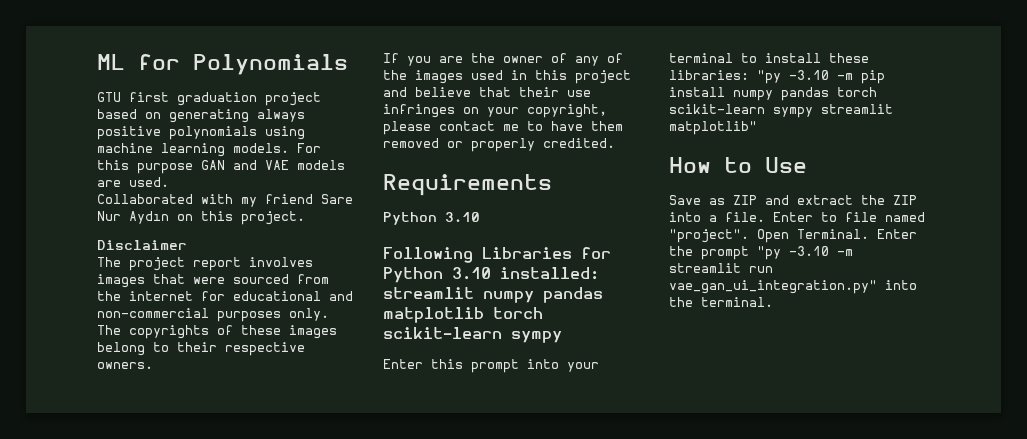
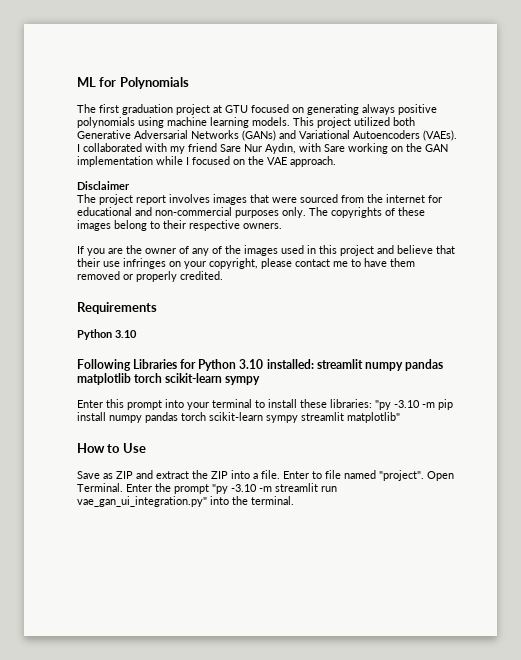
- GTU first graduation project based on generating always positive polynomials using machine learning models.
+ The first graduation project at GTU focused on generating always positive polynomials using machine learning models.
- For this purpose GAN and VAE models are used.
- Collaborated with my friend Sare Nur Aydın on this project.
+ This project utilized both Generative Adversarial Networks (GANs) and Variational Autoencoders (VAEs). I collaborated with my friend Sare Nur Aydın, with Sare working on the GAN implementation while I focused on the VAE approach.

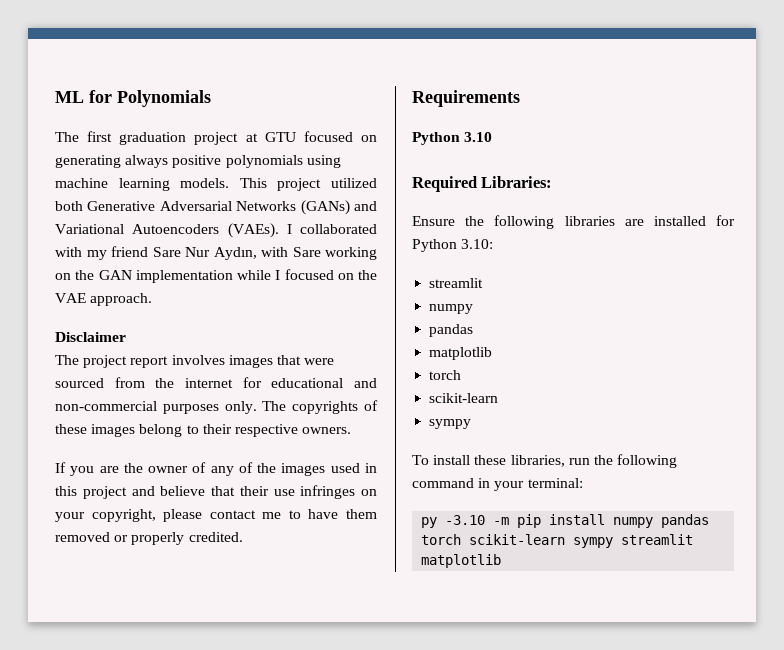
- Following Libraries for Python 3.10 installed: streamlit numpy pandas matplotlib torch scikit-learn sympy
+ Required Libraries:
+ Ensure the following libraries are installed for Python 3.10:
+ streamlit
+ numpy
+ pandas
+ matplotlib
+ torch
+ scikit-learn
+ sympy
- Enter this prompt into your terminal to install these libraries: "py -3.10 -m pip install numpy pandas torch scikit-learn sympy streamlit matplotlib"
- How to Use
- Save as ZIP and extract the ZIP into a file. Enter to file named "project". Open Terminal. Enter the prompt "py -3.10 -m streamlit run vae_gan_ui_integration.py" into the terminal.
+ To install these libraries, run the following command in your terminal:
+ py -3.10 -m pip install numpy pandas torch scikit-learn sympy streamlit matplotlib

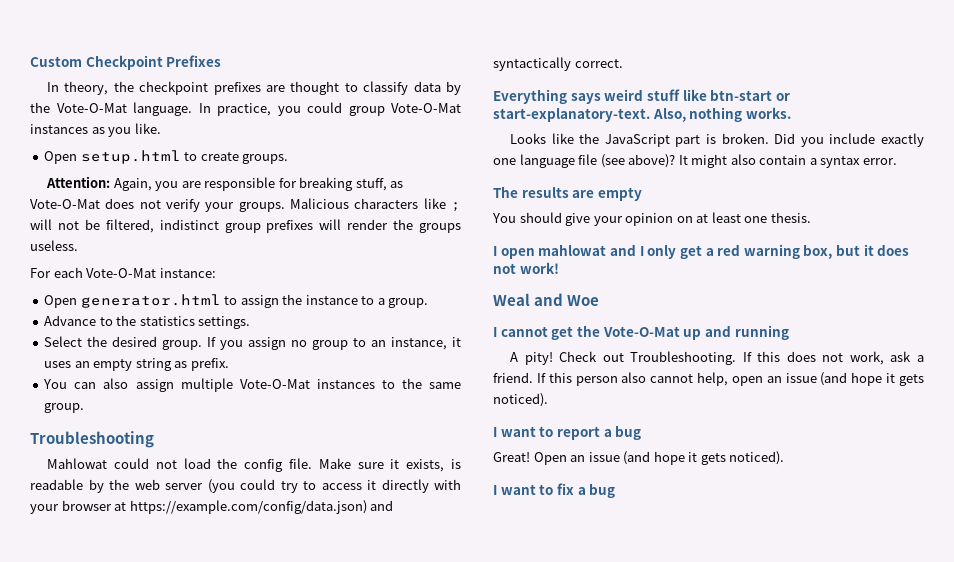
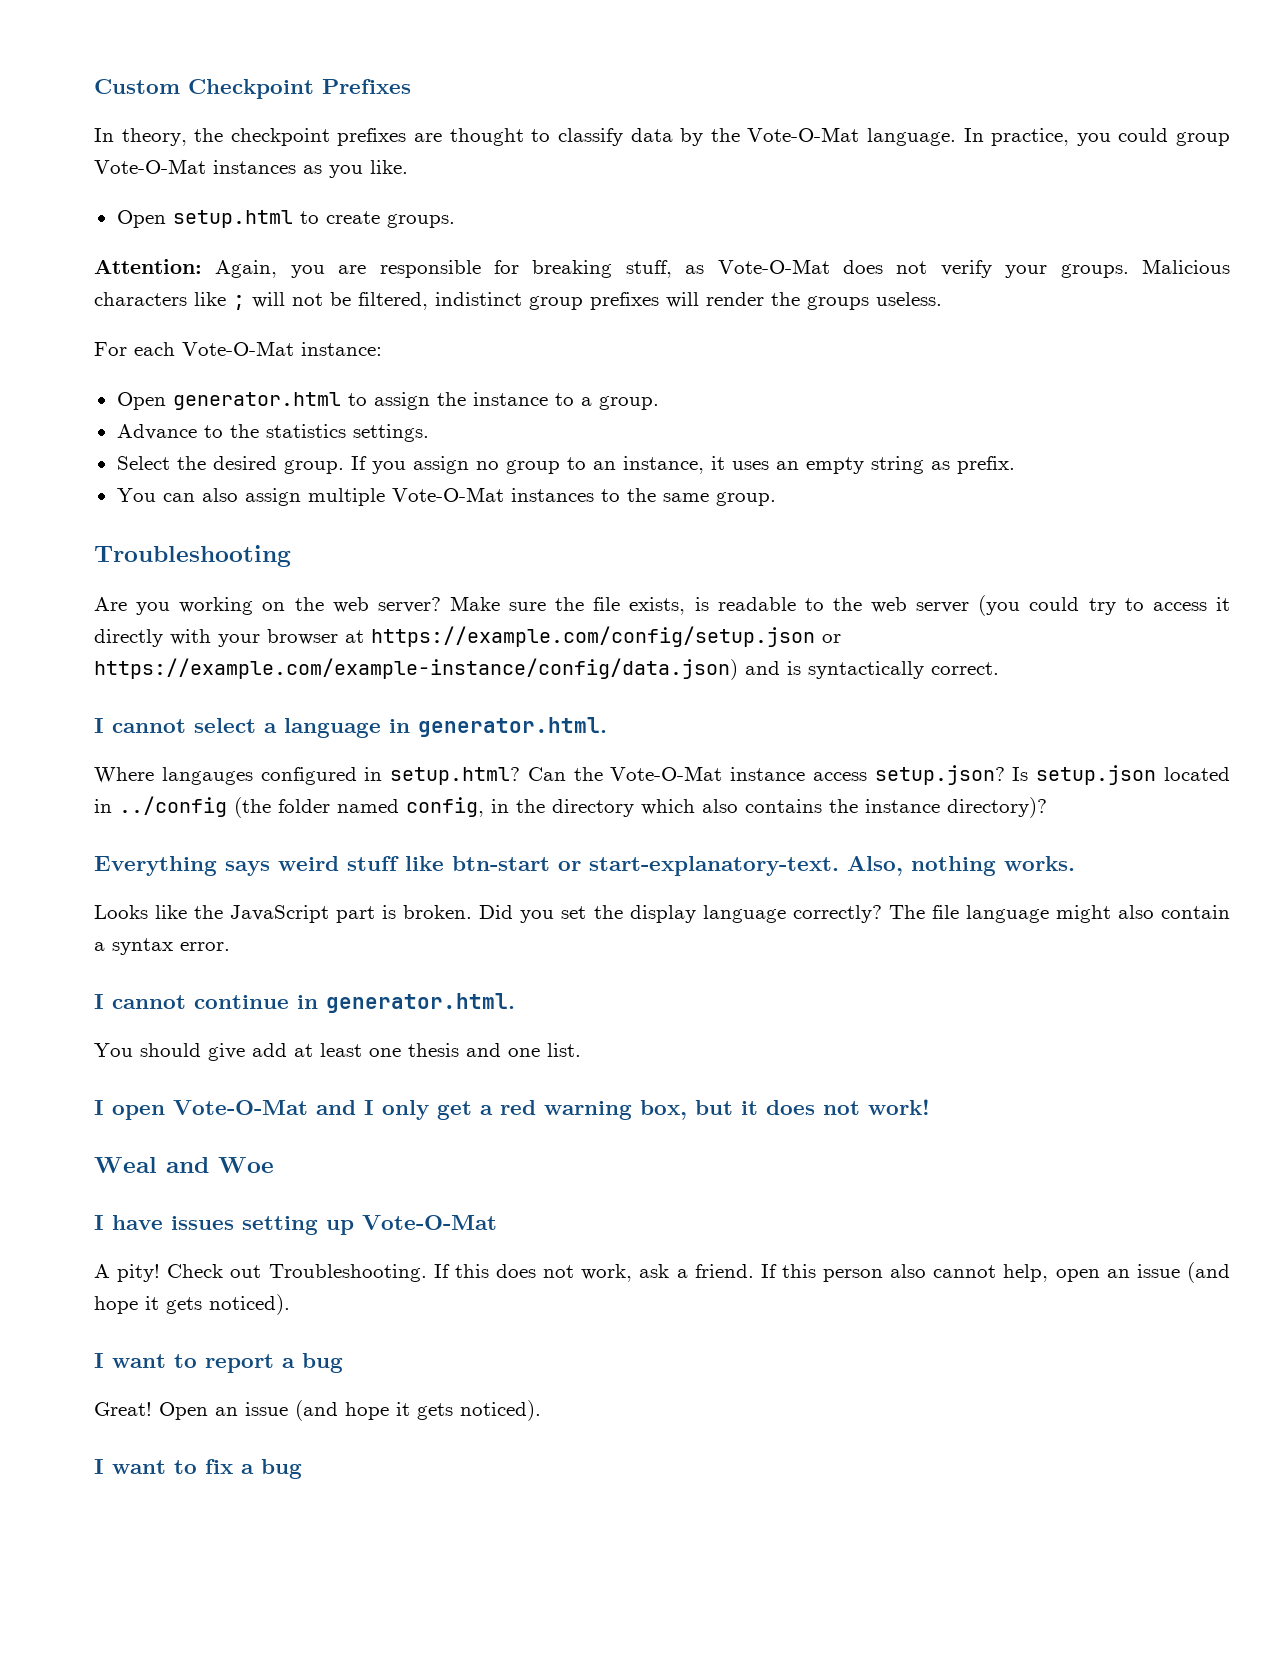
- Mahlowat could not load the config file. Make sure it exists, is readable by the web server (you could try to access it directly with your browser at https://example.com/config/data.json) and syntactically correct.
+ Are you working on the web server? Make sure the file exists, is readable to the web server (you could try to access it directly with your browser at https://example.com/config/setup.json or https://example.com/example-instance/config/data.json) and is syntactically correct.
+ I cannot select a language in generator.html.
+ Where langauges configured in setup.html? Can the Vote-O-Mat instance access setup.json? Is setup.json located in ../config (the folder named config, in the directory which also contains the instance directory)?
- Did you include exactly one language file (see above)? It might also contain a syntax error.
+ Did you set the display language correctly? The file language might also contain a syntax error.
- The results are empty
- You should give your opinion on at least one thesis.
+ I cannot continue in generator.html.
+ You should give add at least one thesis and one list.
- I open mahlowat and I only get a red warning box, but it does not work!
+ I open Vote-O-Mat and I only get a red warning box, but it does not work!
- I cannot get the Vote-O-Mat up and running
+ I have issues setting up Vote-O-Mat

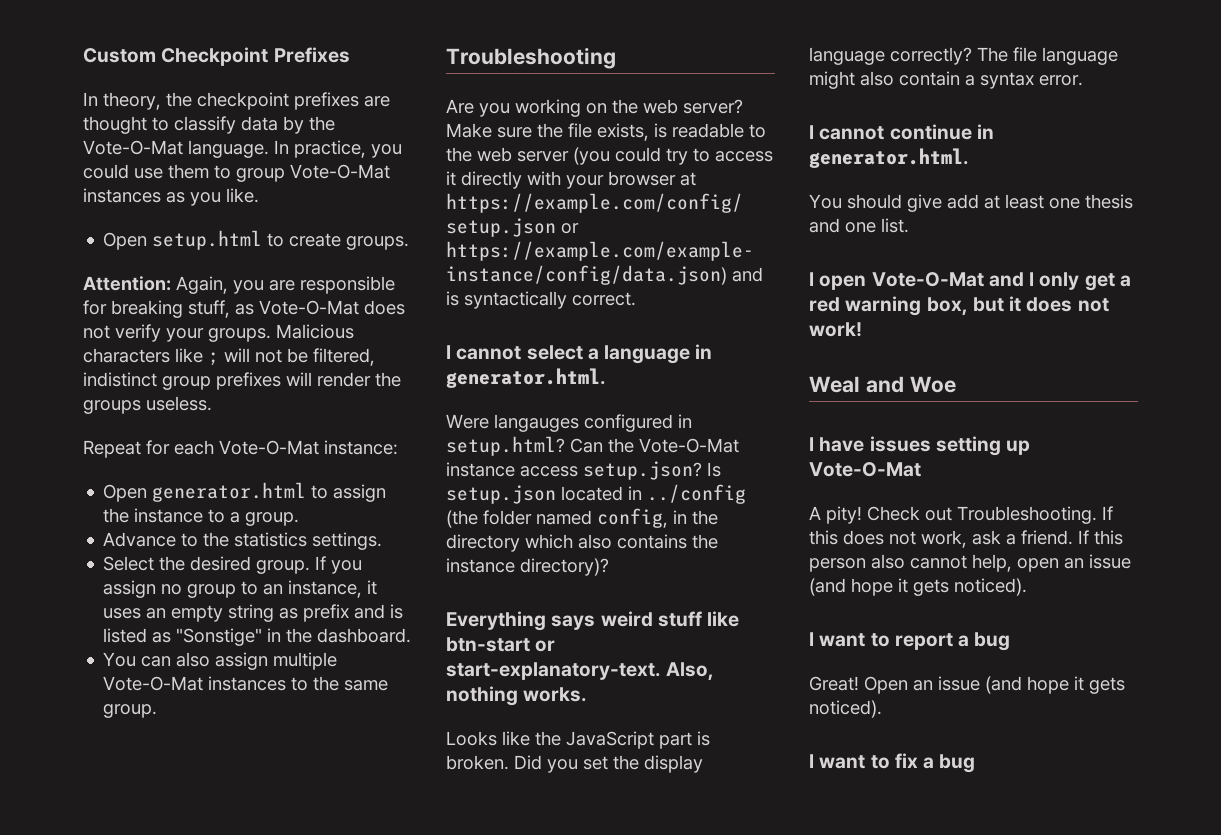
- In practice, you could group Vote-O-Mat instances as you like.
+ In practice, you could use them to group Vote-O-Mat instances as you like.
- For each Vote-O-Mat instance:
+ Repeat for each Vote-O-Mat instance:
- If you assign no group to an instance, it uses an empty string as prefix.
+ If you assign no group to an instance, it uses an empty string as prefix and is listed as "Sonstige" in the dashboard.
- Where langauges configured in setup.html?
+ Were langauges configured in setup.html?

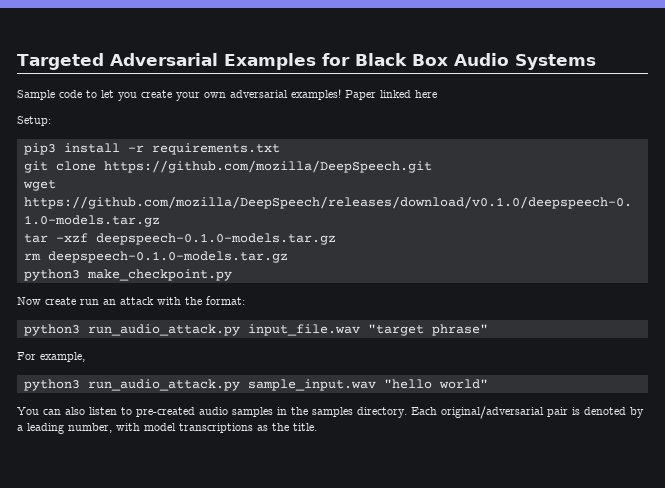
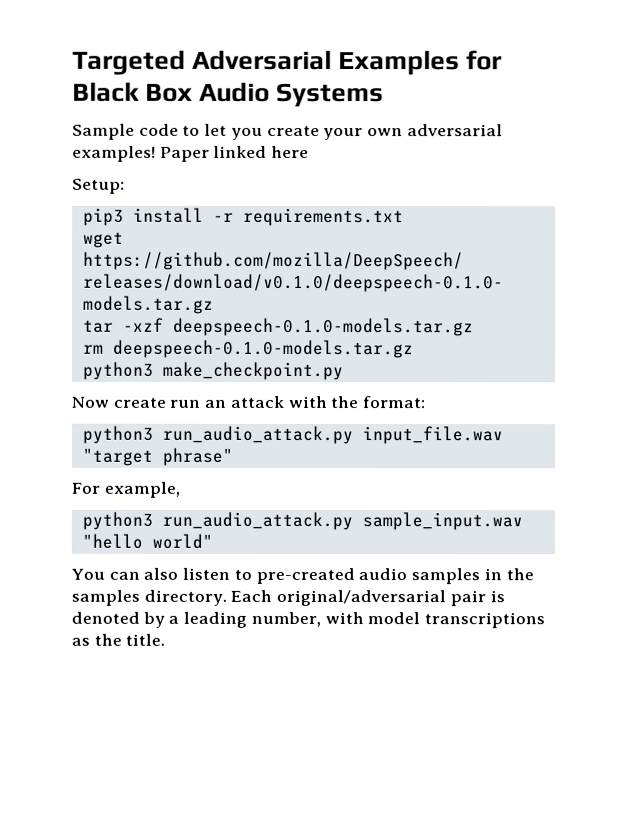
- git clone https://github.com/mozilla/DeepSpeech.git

What you should do |
Could you please find every line of the listing above holding the string "give" and copy it?

The completed task |
- You should give your opinion on at least one thesis.
+ You should give add at least one thesis and one list.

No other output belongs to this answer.